EN CASA, me senté en mi infortunado sillón de cuero verde cuyo relleno se salía por los agujeros que el hacha del delincuente había ocasionado. Introduje los discos limpios y los datos en mi nueva computadora. Organicé toda la información en varias categorías, tanto cronológicas como geográficas.

Analicé el trabajo de cada uno de mis conductores durante los últimos tres años. Los patrones que buscaba definitivamente estaban ahí, pero no me decían nada que yo no conociera. Todos los conductores iban con mucha frecuencia a los hipódromos favorecidos por los entrenadores para quienes conducían la mayor parte del tiempo. Lewis, por ejemplo, viajaba con cierta regularidad a Newbury, a Sandown, a Salisbury y a Newmarket, los destinos preferidos de Michael Watermead. En otras ocasiones se dirigía a donde Benyi Usher acostumbraba enviar a sus saltadores: Lingfield, Chepstow, Cheltenham y Worcester. Gran parte de sus recorridos a otros países había sido asignada también para servir a Michael, todos a Italia, Irlanda o Francia.
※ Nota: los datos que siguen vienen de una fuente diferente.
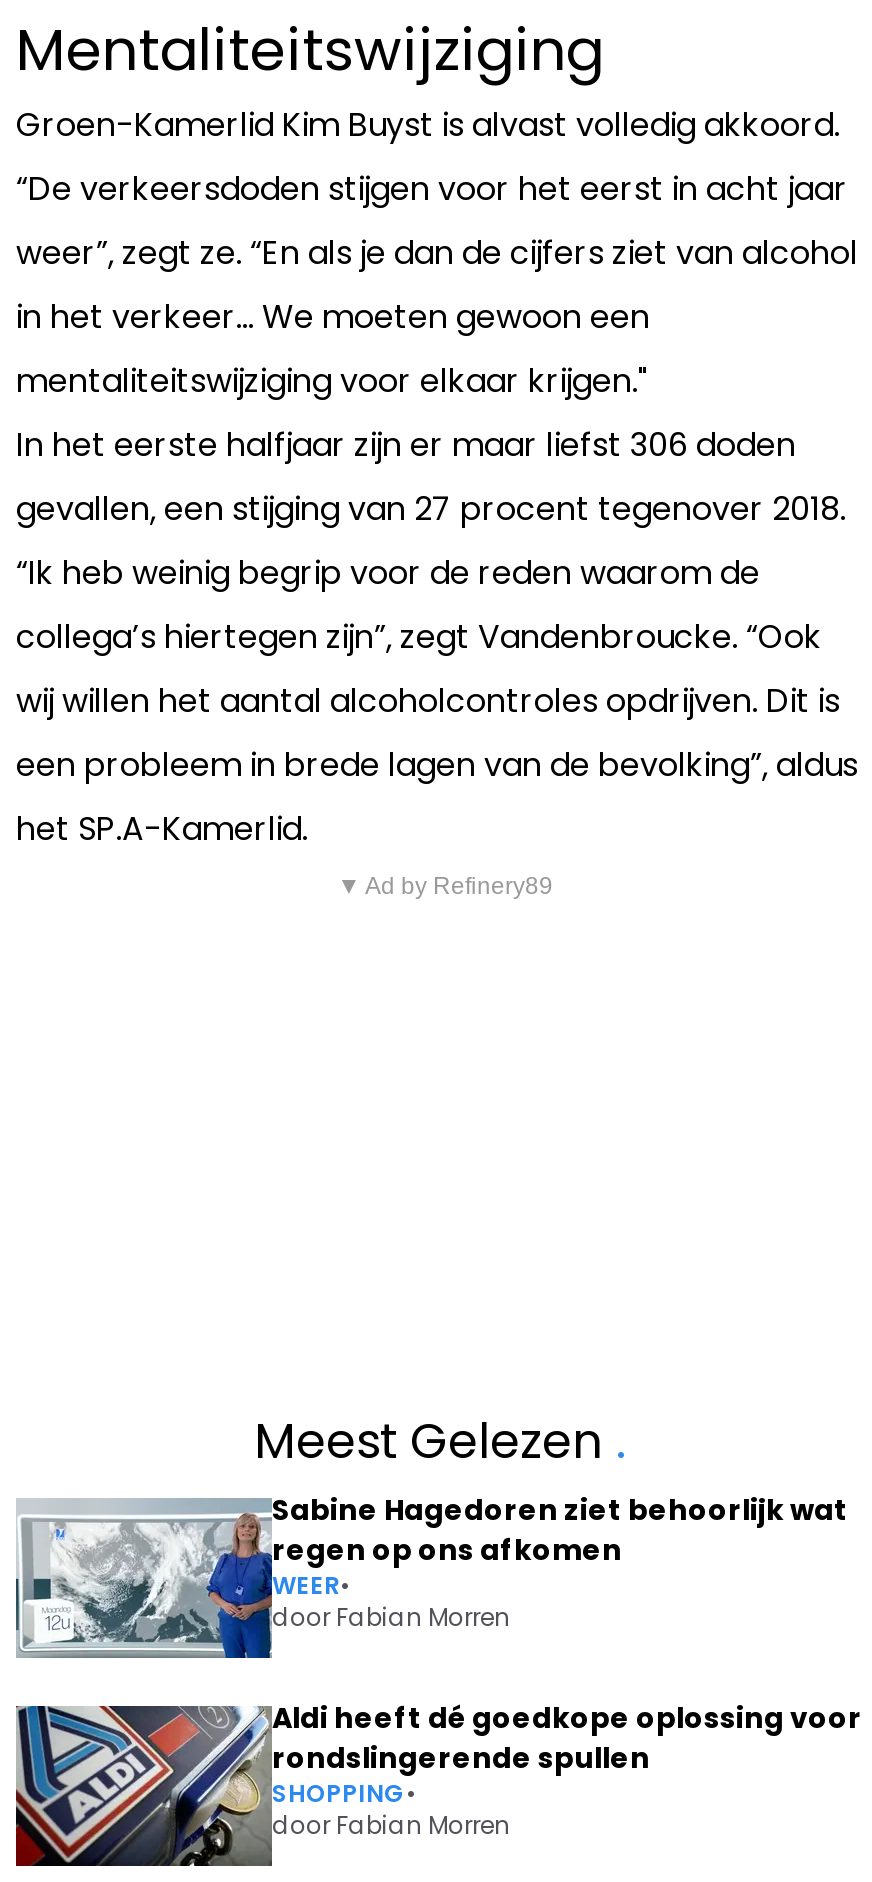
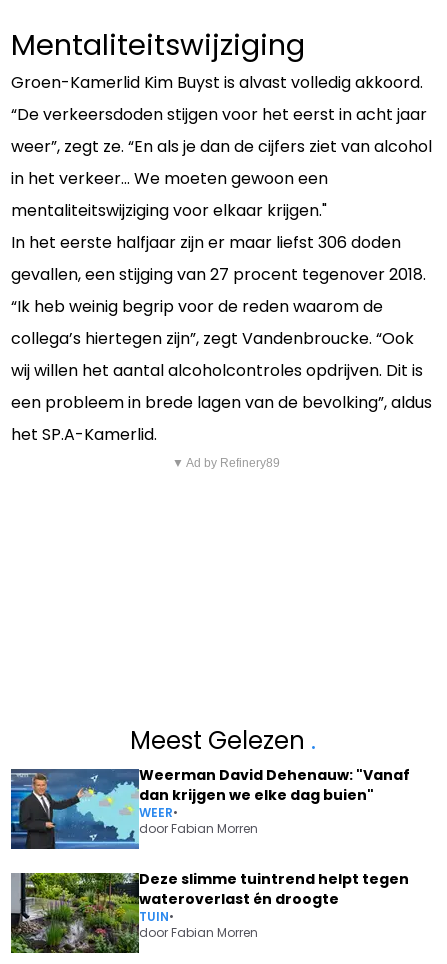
- [image]
- Sabine Hagedoren ziet behoorlijk wat
- regen op ons afkomen
+ [image]
+ Weerman David Dehenauw: "Vanaf
+ dan krijgen we elke dag buien"

- [image]
- Aldi heeft dé goedkope oplossing voor
- rondslingerende spullen
- SHOPPING•
+ [image]
+ Deze slimme tuintrend helpt tegen
+ wateroverlast én droogte
+ TUIN•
Nigel había realizado casi todos los viajes al extranjero, aunque eso era cosa mía, debido a su resistencia para las distancias largas. Harvey, por su parte, había hecho unos cuantos, tanto por decisión propia. Dave había viajado docenas de veces en calidad mía como de auxiliar y para atender a los caballos.

Después de una hora apagué la computadora, me sentía tal vez más desconcertado que antes; llamé por teléfono a Isobel. Nada fuera de lo común había ocurrido durante la jornada, me aseguró. Le había avisado a Lewis que Nina iba detrás de él y me informó que todos los caballos de Usher habían participado en las carreras correctas.

– ¡Fantástico! -comenté-. ¿Recuerdas si alguno de los visitantes que aparecen en tu lista se acercó lo suficiente a la computadora el viernes o sábado pasados como para introducir un disco? Nuestro mago de las computadoras cree que atrapamos el virus hace apenas unos días.

– ¡Oh, cielos!

– ¿No se te ocurre nada?

– No -era un lamento de pesar y preocupación-. ¡Ojalá pudiera saberlo!

– ¿Dejaste sola a alguna de esas personas en tu oficina?

– Pero… pero… ¡Oh, cielos! No puedo recordar. Tal vez lo hice. No habría visto nada malo en ello. No puedo creer que…

– Está bien -repuse-. Ya no pienses en eso.

Colgué el auricular en el momento en que Sandy Smith llegaba en su auto a la zona asfaltada. Se acercó por la puerta trasera, se quitó su gorra puntiaguda y se alisó lo más que pudo con los dedos el cabello aplastado.